Outro problema citado pelo pai é com relação à exposição que os estudantes que contavam com bolsa acabaram sofrendo com a situação. "Estão sofrendo bullying na questão social mesmo, gozação sobre a pobreza, falando que não mereciam estar ali. Tem até apelidos sendo colocados por causa disso", detalhou o homem.

A escola, que tem mensalidades que variam de cerca de R$ 1.500 no ensino fundamental até R$ 2.700 no ensino médio, ainda segundo os pais, teria atualmente cerca de 600 estudantes, sendo apenas 30 deles bolsistas.

Procurada pela reportagem, a assessoria de imprensa do Grupo SEB informou, por nota, apenas que "não irá se manifestar". O grupo pertence ao empresário libanês naturalizado no Brasil Chaim Zaher. Com um patrimônio de cerca de R$ 3,5 bilhões, ele aparecia, no fim de 2022, como o 1º lugar na lista da Forbes de bilionários brasileiros do setor da educação. No ranking geral de bilionários, ele aparece na 103ª posição.

As chamadas "escolas confessionais", aquelas filantrópicas ligadas a alguma entidade religiosa, contam com uma legislação que prevê a isenção no imposto de renda. O TEMPO procurou o Sindicato dos Estabelecimentos Particulares de Ensino no Estado de Minas Gerais (Sinep), que informou que, após a venda, o colégio SEB Sagrado deixou de ser "confessional".

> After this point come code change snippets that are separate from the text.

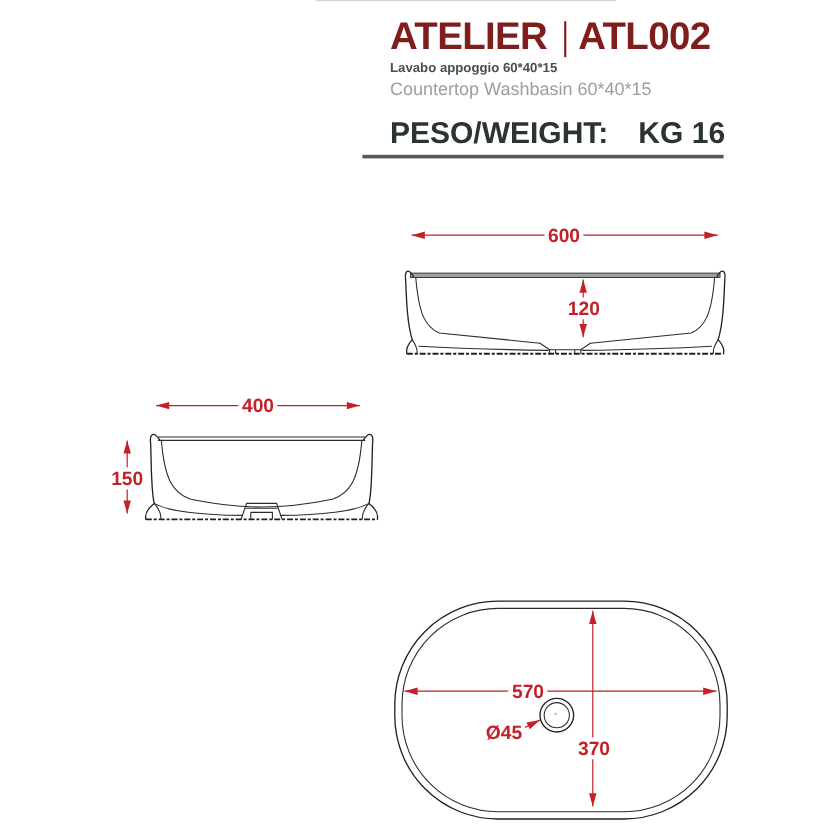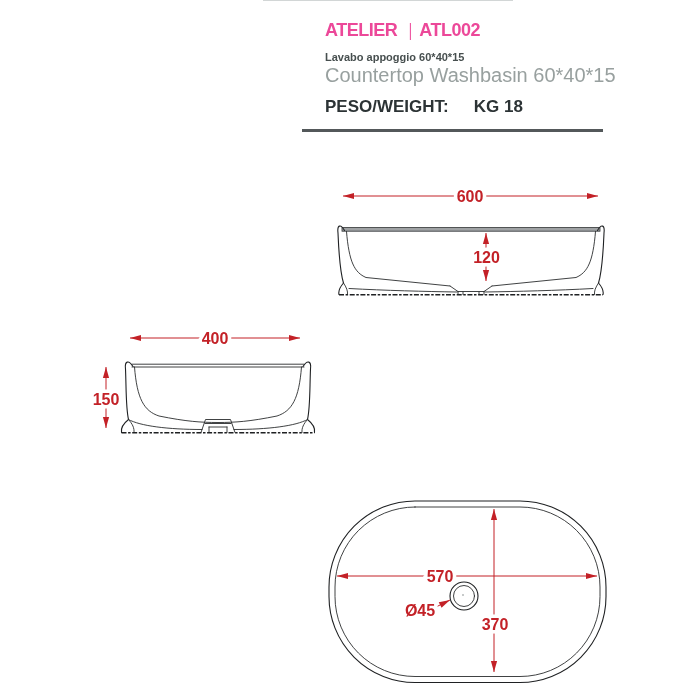--- a/index.html
+++ b/index.html
@@ -16,8 +16,8 @@
   }
   .header { position: absolute; left: 325px; top: 15px; width: 340px; }
   .title-row {
-    font-weight: 700; font-size: 18px; letter-spacing: -0.5px;
-    color: #ec4899; line-height: 30px; white-space: nowrap;
+    font-weight: 700; font-size: 32px; letter-spacing: -0.5px;
+    color: #7f1d1d; line-height: 30px; white-space: nowrap;
   }
   .title-sep { display: inline-block; margin: 0 7px 0 11px; font-weight: 400; transform: scaleX(0.7); }
   .subtitle-it {

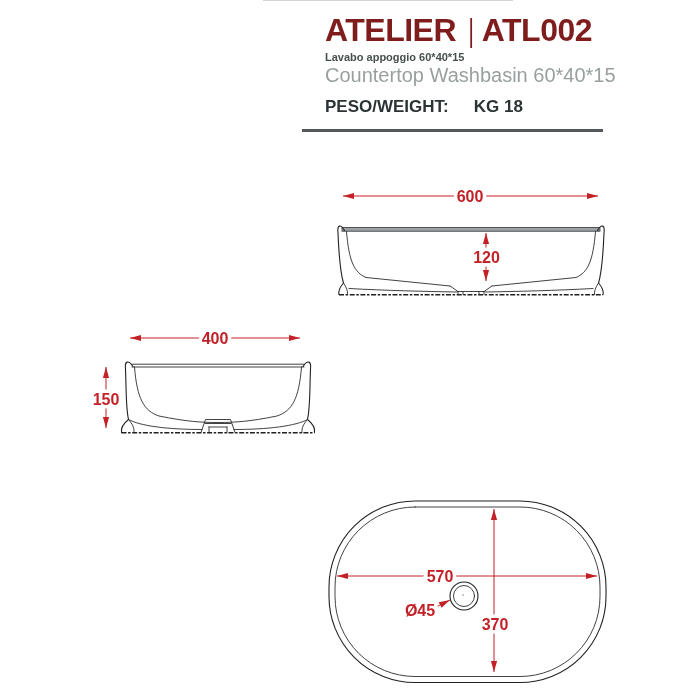--- a/index.html
+++ b/index.html
@@ -25,7 +25,7 @@
     color: #474f4f; line-height: 18px; white-space: nowrap;
   }
   .subtitle-en {
-    font-size: 20px; font-weight: 400;
+    font-size: 15px; font-weight: 400;
     color: #98a09f; line-height: 18px; white-space: nowrap;
   }
   .weight-row {

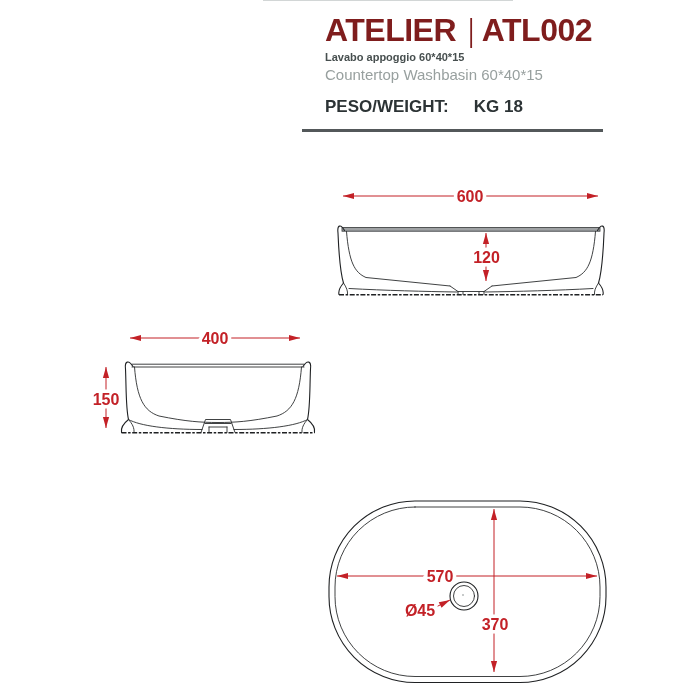--- a/index.html
+++ b/index.html
@@ -29,7 +29,7 @@
     color: #98a09f; line-height: 18px; white-space: nowrap;
   }
   .weight-row {
-    margin-top: 13px; font-weight: 700; font-size: 17px; color: #2c3335;
+    margin-top: 13px; font-weight: 700; font-size: 25px; color: #2c3335;
     display: flex; align-items: baseline; white-space: nowrap;
   }
   .weight-value { margin-left: 25px; }

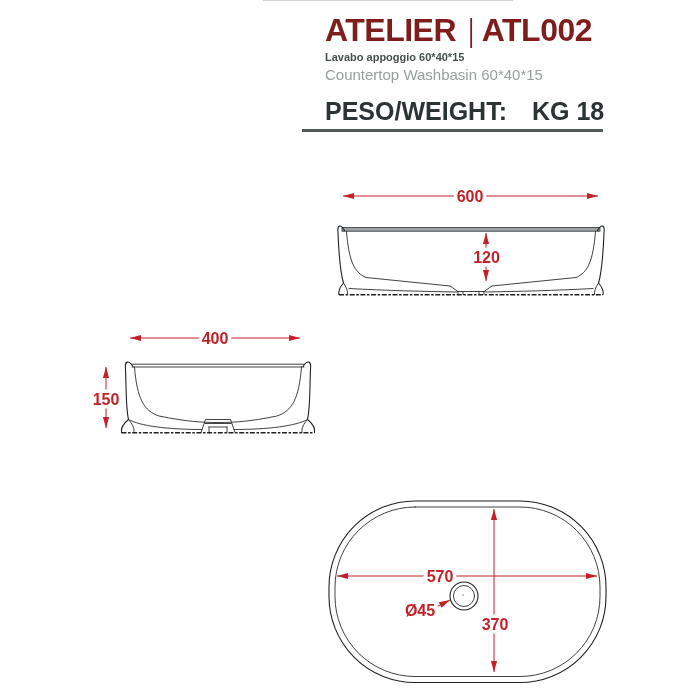--- a/index.html
+++ b/index.html
@@ -63,7 +63,7 @@
   <div class="subtitle-en">Countertop Washbasin  60*40*15</div>
   <div class="weight-row">
     <span>PESO/WEIGHT:</span>
-    <span class="weight-value">KG 18</span>
+    <span class="weight-value">KG 16</span>
   </div>
 </div>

Mãe pretende tirar as filhas da escola

Mãe de duas meninas que estudam na escola sem bolsa desde antes da venda para o grupo paulista, uma mulher que também não quis ser identificada garante que pretende tirar as filhas da escola após o episódio.

"O Sagrado Coração de Maria sempre foi uma escola acolhedora, com uma proposta de formação humana e ética de seus alunos. Sempre existiu na instituição essa preocupação social, com recursos direcionados para filantropia, com bolsas para vários alunos. O que mais me incomodou nesse processo foi a falta de transparência por parte do Grupo Seb e o descumprimento da promessa feita, inclusive registrada em live e numa reunião com centenas de pais de alunos de que manteriam as bolsas", reclama.

"Não temos bolsas de estudos e nem desconto na escola, mas nos solidarizamos com a causa por uma questão de empatia, por acreditar nos valores humanos que o Sagrado sempre disseminou entre a comunidade. Não é à toa que minhas filhas estão mudando de escola a partir do ano que vem", finalizou a mãe.

O Instituto Sagrado Coração de Maria, antigo mantenedor do colégio, foi procurada, mas não se posicionou até a publicação da reportagem.